● Activity:
Copy the data below exactly, omitting any picture it contains.

[Source data]
● ● ● ●
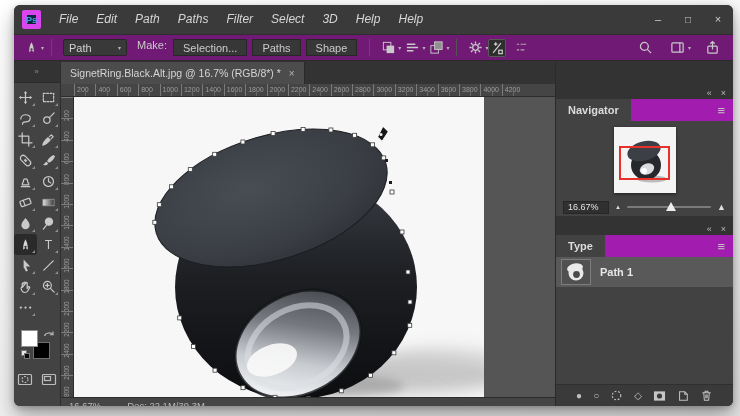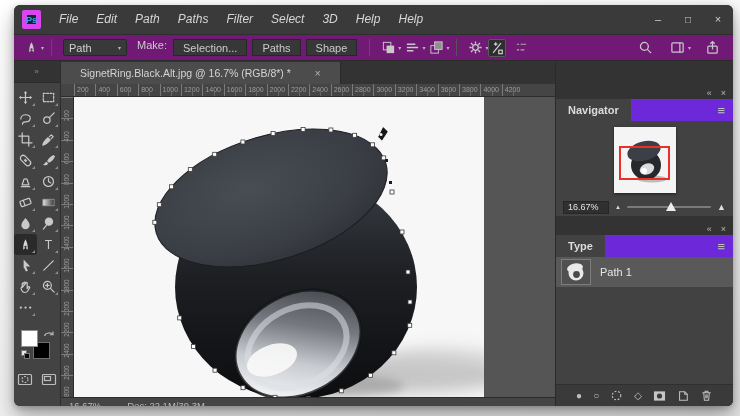"SignetRing.Black.Alt.jpg @ 16.7%" .doctab { gap: 24px -> 8px; padding: 0 19px -> 0 9px }
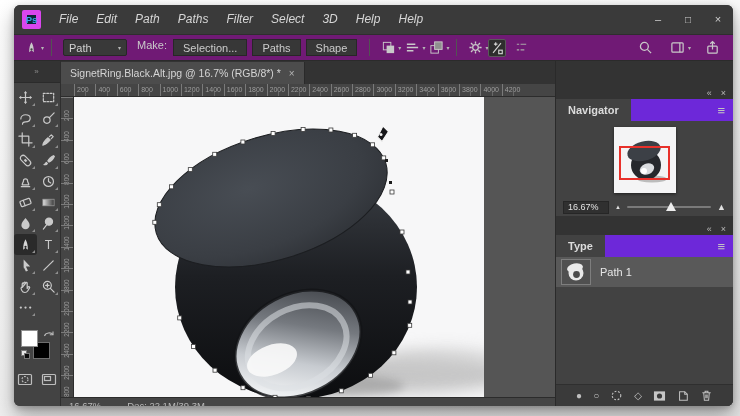"Navigator" .ptabrow { background: #6d28d9 -> #a21caf }
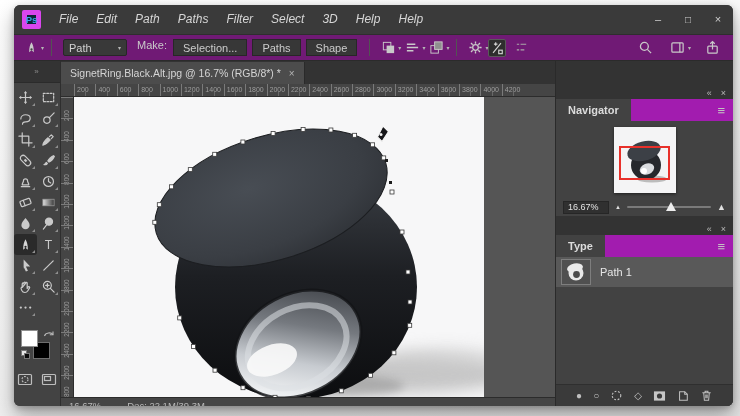"Path 1" .path-row { font-weight: none -> bold }
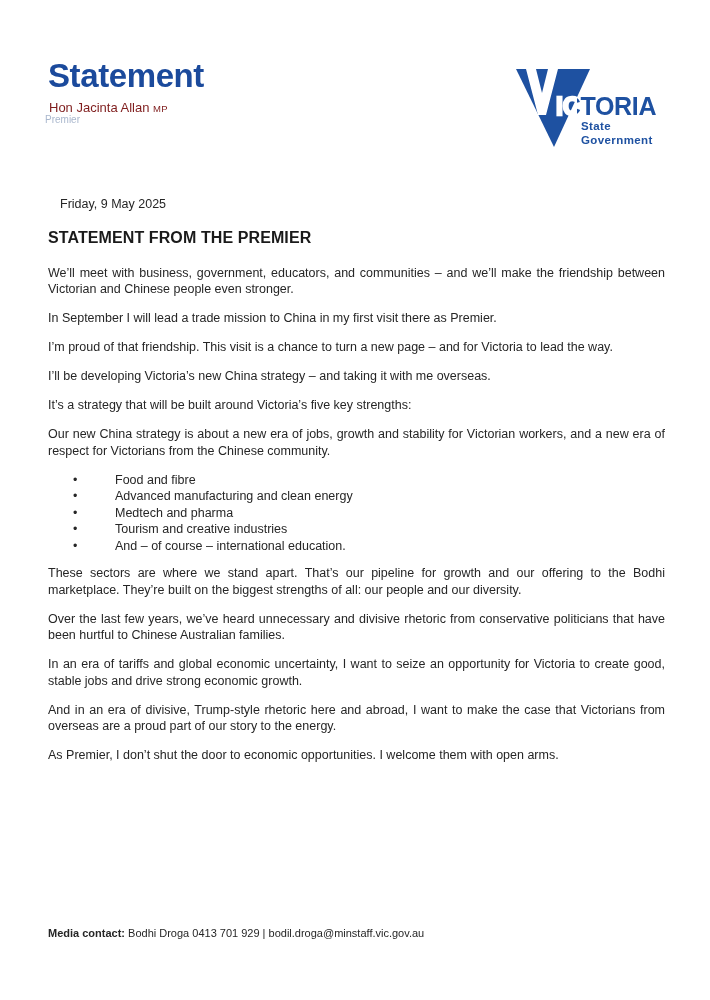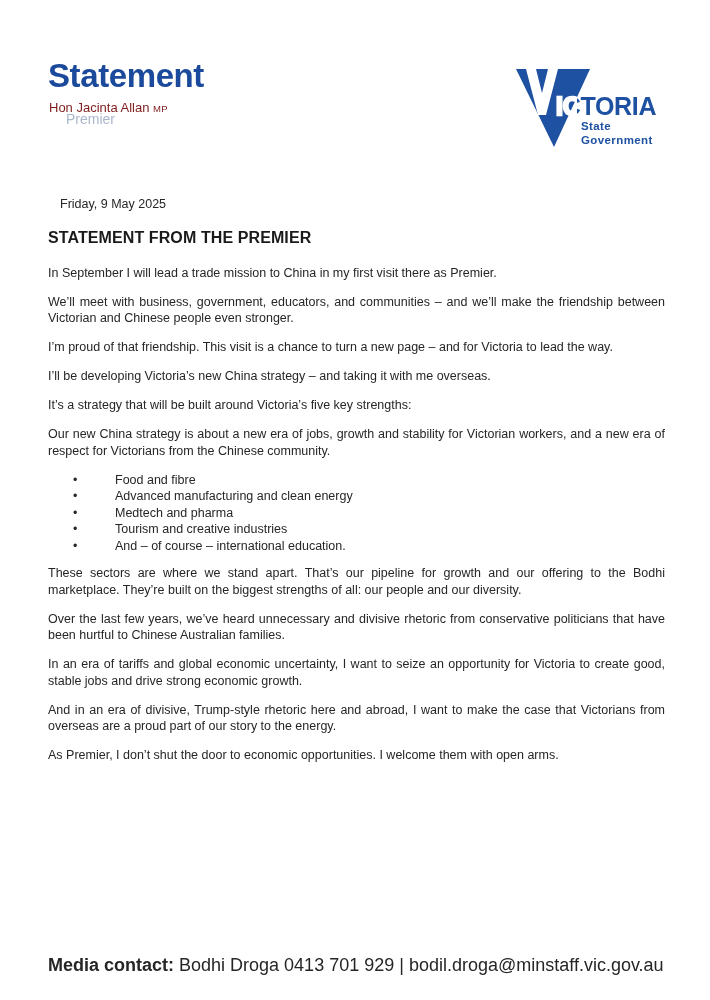"Premier" .author-title { font-size: 14px -> 10px; left: 66px -> 45px }
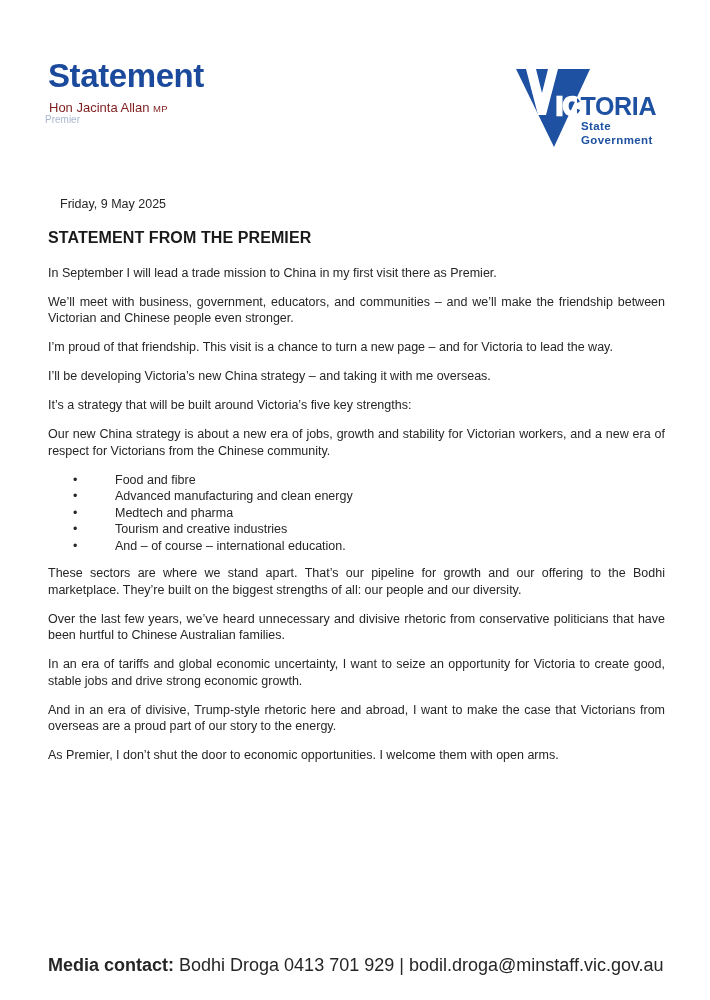"In September I will lead" p.body-para { order: before "We’ll meet with business, government," -> after "We’ll meet with business, government," }
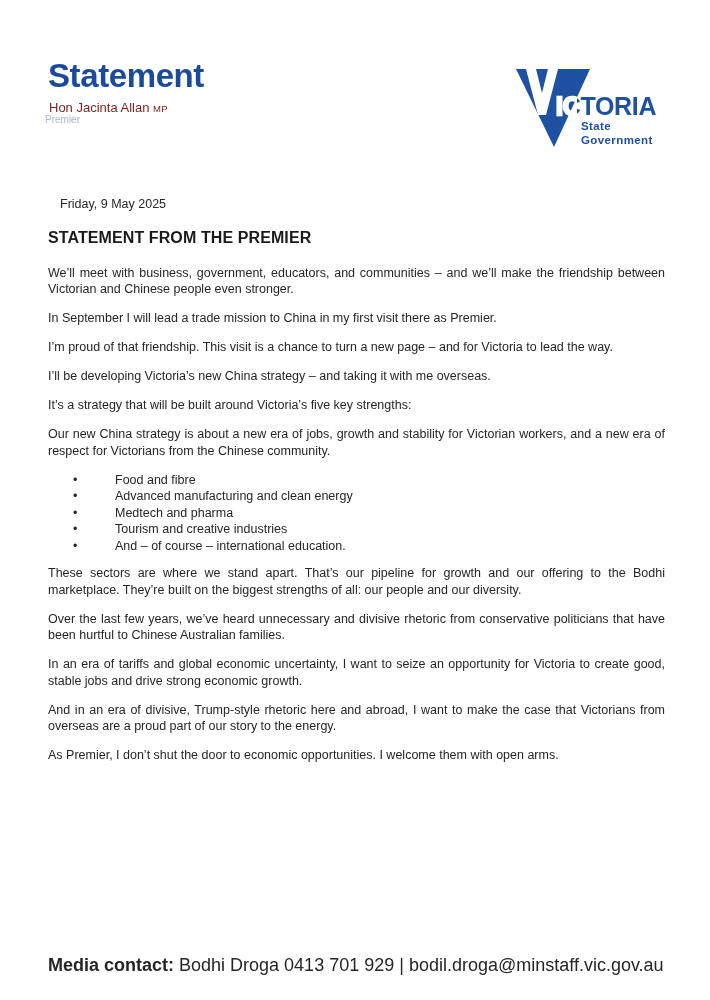"Media contact: Bodhi Droga 0413" .media-contact { font-size: 18px -> 11px; top: 957px -> 925px }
● ● ● ●
● Task solution:
"SignetRing.Black.Alt.jpg @ 16.7%" .doctab { gap: 24px -> 8px; padding: 0 19px -> 0 9px }
"Navigator" .ptabrow { background: #6d28d9 -> #a21caf }
"Path 1" .path-row { font-weight: none -> bold }
"Premier" .author-title { font-size: 14px -> 10px; left: 66px -> 45px }
"In September I will lead" p.body-para { order: before "We’ll meet with business, government," -> after "We’ll meet with business, government," }
"Media contact: Bodhi Droga 0413" .media-contact { font-size: 18px -> 11px; top: 957px -> 925px }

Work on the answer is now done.